In the embodiment of the present invention, as shown in fig. 1, the length direction of the 50 ohm standard feed line 5 is parallel to the length direction of the second portion 3, and the width direction is perpendicular to the length direction of the second portion 3, so that the whole of the high-impedance feed line 4 and the 50 ohm standard feed line 5 is tightly coupled to the first high-impedance line in phase.
As an implementation, the distance between the 50 ohm standard feed lines 5 of the two resonator elements is greater than the distance between the metal vias 6 of the two resonator elements, and the distance between the metal vias 6 of the two resonator elements is greater than the distance between the first portions 2 of the two resonator elements.
As an embodiment, the distance between the two first low impedance lines 1 is fixed, and the position of the transmission zero point is adjusted by adjusting the distance between the two first portions 2.

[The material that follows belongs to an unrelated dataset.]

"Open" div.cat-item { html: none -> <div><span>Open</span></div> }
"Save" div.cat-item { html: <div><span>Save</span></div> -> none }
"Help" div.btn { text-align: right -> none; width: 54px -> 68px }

As an embodiment, the position of the transmission zero point and the return loss are adjusted by adjusting the position of the connection portion between the first portion 2 and the first low impedance line 1 in the width direction of the first low impedance line 1.
As an implementable way, the transmission zero is generated by adjusting the distance between the second part 3 and the high impedance feed line 4 and the return loss and the position of the transmission zero are adjusted.
Example 2
On the basis of the above embodiments, the embodiment of the utility model provides a specific amplitude-phase dual tight-coupled SIR high-frequency selective second order filter, which adopts a RogersRT/duroid 5880 dielectric substrate with a thickness of 0.508mm and a dielectric constant of epsilonrAnd =2.2, the substrate is made of copper, and the resonator is made of SIR.

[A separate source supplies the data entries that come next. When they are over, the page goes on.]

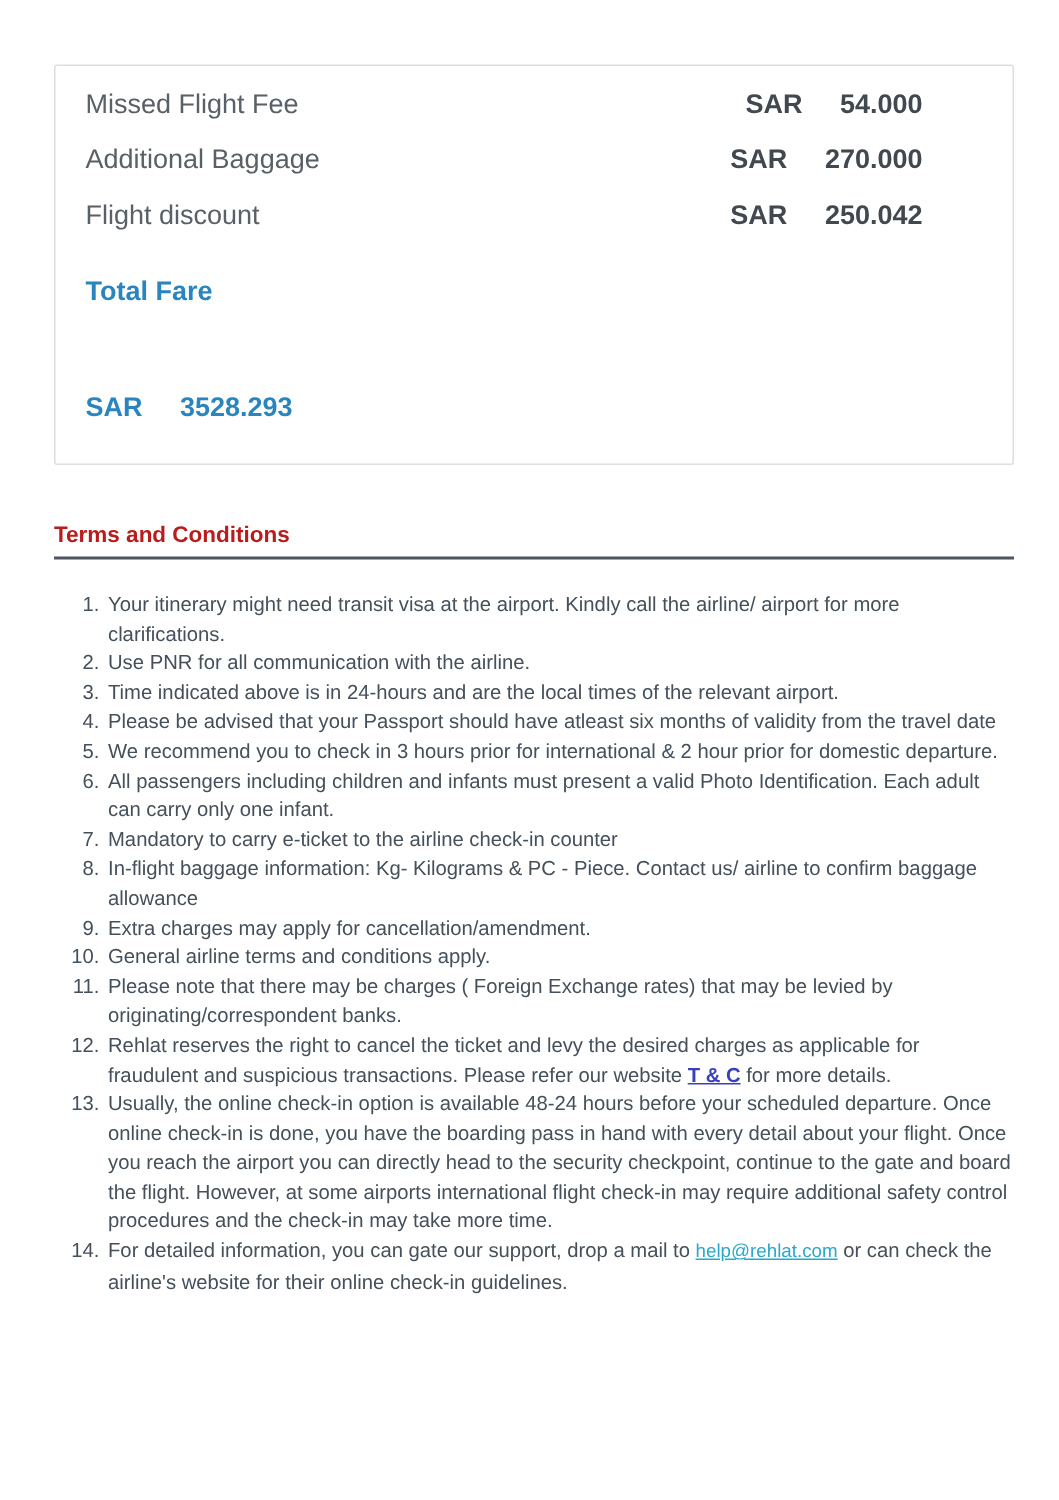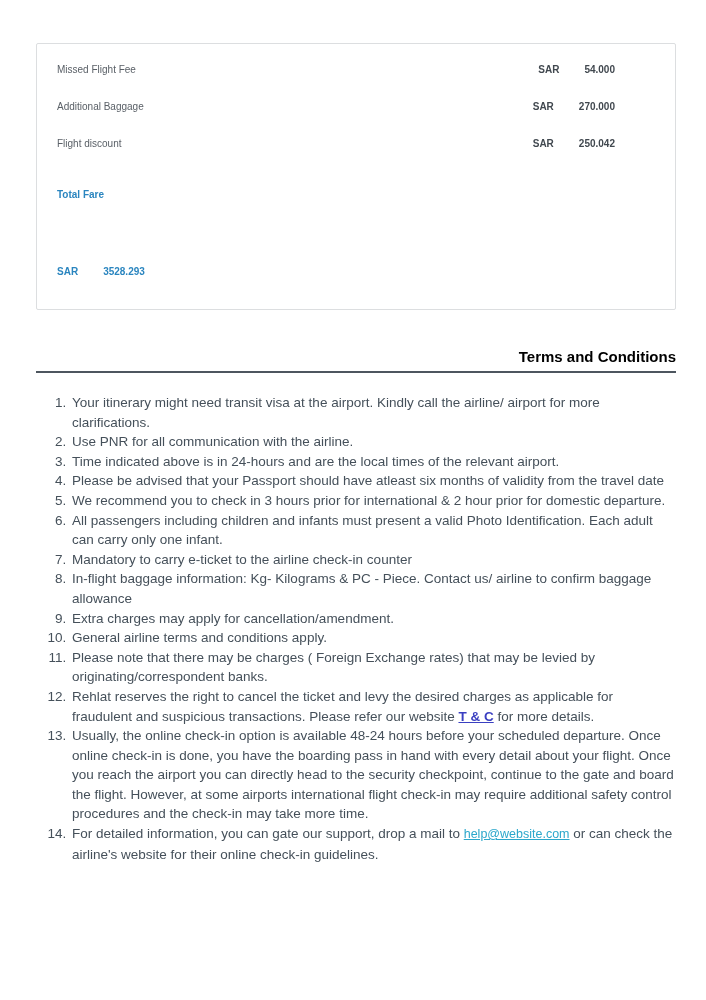"Missed Flight Fee" .fare-row { font-size: 10px -> 18px }
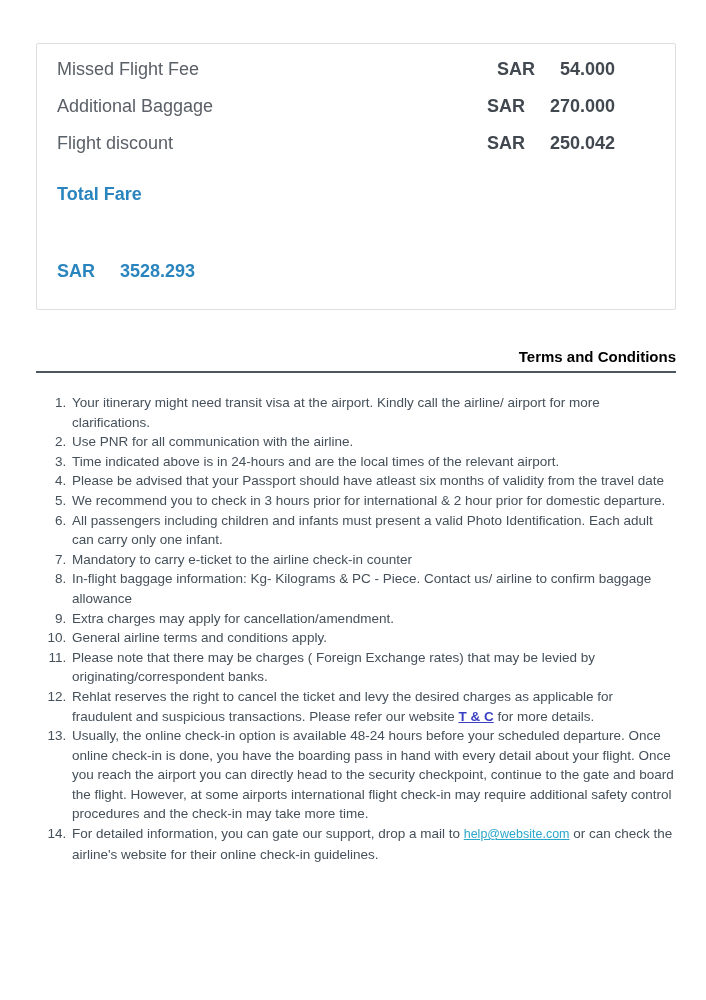"Terms and Conditions" .terms-heading { color: #000000 -> #b91c1c; text-align: right -> none }
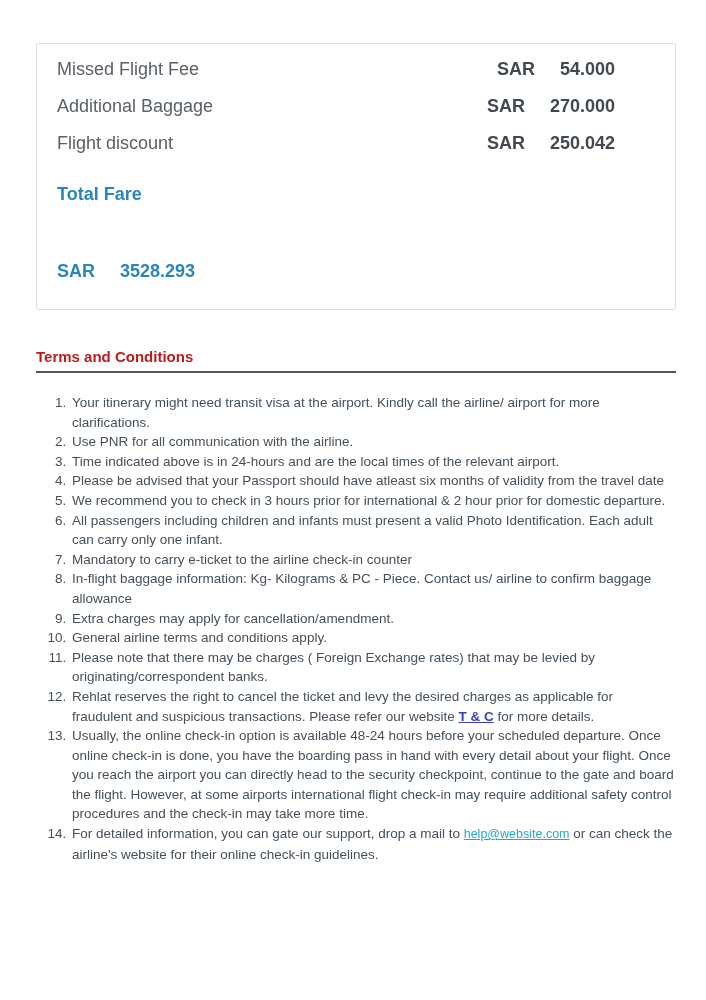"help@website.com" a.link-mail { text: help@website.com -> help@rehlat.com }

In fig. 2, the second-order filter has a filter structure of L1= L2=8mm, W1= W2=1.7mm, S1=0.43mm, L3= -L4=5.1mm, W3= W4=0.4mm, L5= L6=2mm, W5= W6=0.4mm, L00=3mm, W00=0.4mm, L0=2mm, W0=1.57mm, D0=0.5mm, D1=0.7mm, S2=0.65mm, and S3=0.15 mm.
Wherein L1 and L2 represent the length of the first low impedance line; w1 and W2 represent the width of the first low impedance line; s1 represents a distance between two first low impedance lines; l3 and L4 denote the length of the first portion in the first high-impedance line; w3 and W4 denote the width of the first portion in the first high-impedance line; l5 and L6 denote the length of the second portion in the first high-impedance line; w5 and W6 denote the widths of the second portions in the first high-impedance line; l00 and W00 represent the length and width of the high impedance feedline, respectively; l0 and W0 represent the length and width, respectively, of a 50 ohm standard feed line; d0 and D1 represent the inner and outer diameters of the metal via, respectively; s2 represents the distance between the first section and one side of the first low impedance line in the width direction of the first low impedance line, for defining the positional relationship of the connection section between the first section and the first low impedance line in the width direction of the first low impedance line, and adjusting the position of the transmission zero point and the return loss by adjusting the value of S2; s3 denotes the distance between the high impedance feed line and the second portion.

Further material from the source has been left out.